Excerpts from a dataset
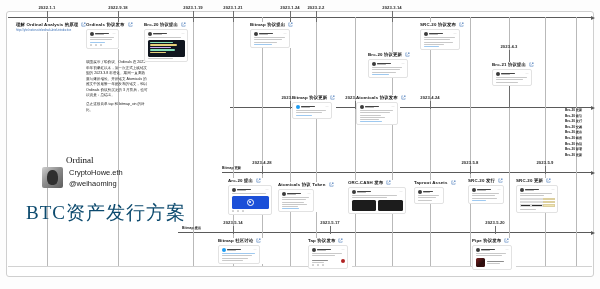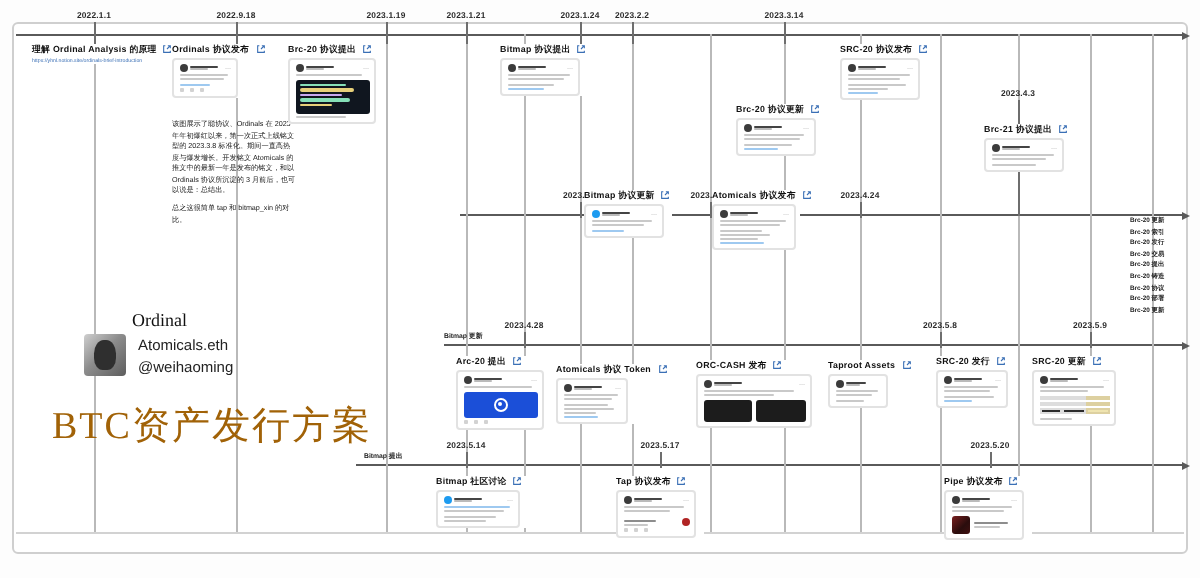--- a/index.html
+++ b/index.html
@@ -183,21 +183,21 @@
   }
   .creator-names { display:flex; flex-direction:column; gap:2px; }
   .creator-name { font-size:7.5px; color:#222; }
   .creator-handle { font-size:7.5px; color:#222; }
 
   .big-title {
     position:absolute;
     left:26px; top:200px;
     font-size:19px;
     letter-spacing:1px;
-    color:#a16207;
+    color:#0c4a6e;
     font-family:"Liberation Serif", serif;
   }
 
   
   .vstack {
     position:absolute;
     display:flex; flex-direction:column; gap:1.6px;
     align-items:flex-start;
   }
   .vstack .vitem {
@@ -794,21 +794,21 @@
   </div>
 
   <div class="small-note" style="left:182px; top:226px;">Bitmap 提出</div>
   <div class="small-note" style="left:222px; top:166px;">Bitmap 更新</div>
 
   <div class="creator">
     <div class="creator-label">Ordinal</div>
     <div class="creator-row">
       <div class="creator-av"></div>
       <div class="creator-names">
-        <div class="creator-name">Atomicals.eth</div>
+        <div class="creator-name">CryptoHowe.eth</div>
         <div class="creator-handle">@weihaoming</div>
       </div>
     </div>
   </div>
 
   <div class="big-title">BTC资产发行方案</div>
 
 </div>
 
 </body></html>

> _What the task requires_
Verbatim repeat, images removed: give each entry again exactly as it reads.

> _Completed exercise_
--- a/index.html
+++ b/index.html
@@ -183,21 +183,21 @@
   }
   .creator-names { display:flex; flex-direction:column; gap:2px; }
   .creator-name { font-size:7.5px; color:#222; }
   .creator-handle { font-size:7.5px; color:#222; }
 
   .big-title {
     position:absolute;
     left:26px; top:200px;
     font-size:19px;
     letter-spacing:1px;
-    color:#a16207;
+    color:#0c4a6e;
     font-family:"Liberation Serif", serif;
   }
 
   
   .vstack {
     position:absolute;
     display:flex; flex-direction:column; gap:1.6px;
     align-items:flex-start;
   }
   .vstack .vitem {
@@ -794,21 +794,21 @@
   </div>
 
   <div class="small-note" style="left:182px; top:226px;">Bitmap 提出</div>
   <div class="small-note" style="left:222px; top:166px;">Bitmap 更新</div>
 
   <div class="creator">
     <div class="creator-label">Ordinal</div>
     <div class="creator-row">
       <div class="creator-av"></div>
       <div class="creator-names">
-        <div class="creator-name">Atomicals.eth</div>
+        <div class="creator-name">CryptoHowe.eth</div>
         <div class="creator-handle">@weihaoming</div>
       </div>
     </div>
   </div>
 
   <div class="big-title">BTC资产发行方案</div>
 
 </div>
 
 </body></html>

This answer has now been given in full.